:: Source material
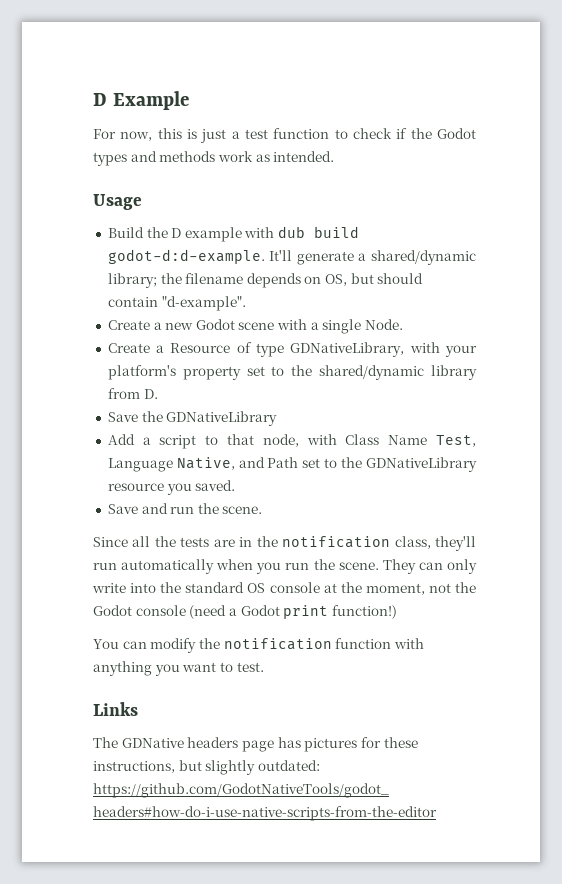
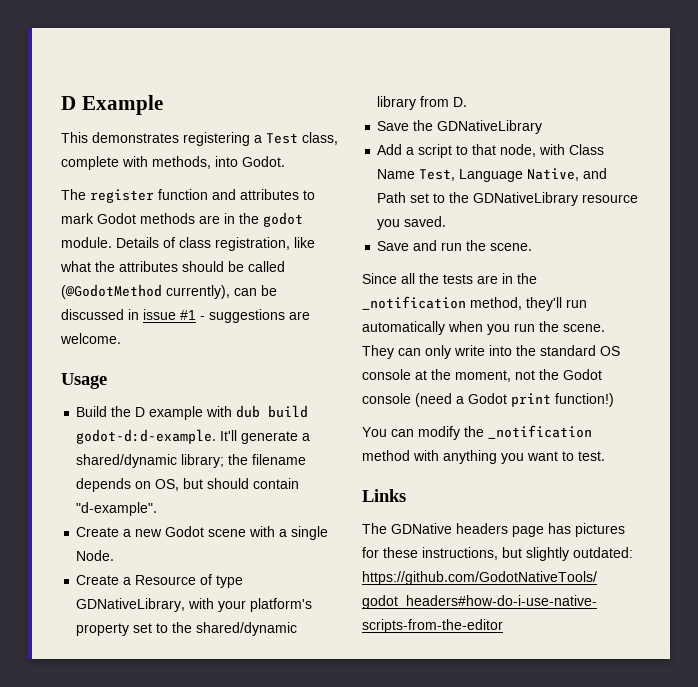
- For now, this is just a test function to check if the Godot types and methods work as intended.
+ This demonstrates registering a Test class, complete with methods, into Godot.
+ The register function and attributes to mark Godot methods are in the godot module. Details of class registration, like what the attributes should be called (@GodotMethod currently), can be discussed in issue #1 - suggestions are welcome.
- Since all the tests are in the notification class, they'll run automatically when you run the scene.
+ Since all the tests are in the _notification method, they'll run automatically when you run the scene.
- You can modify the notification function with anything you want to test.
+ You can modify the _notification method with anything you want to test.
::::
§ **Assignment**
Set down the lines above exactly as written. Begin at the line containing "in the _notification" and stop after the last line.

§ **Solution to this problem**
+ Since all the tests are in the _notification method, they'll run automatically when you run the scene.
- You can modify the notification function with anything you want to test.
+ You can modify the _notification method with anything you want to test.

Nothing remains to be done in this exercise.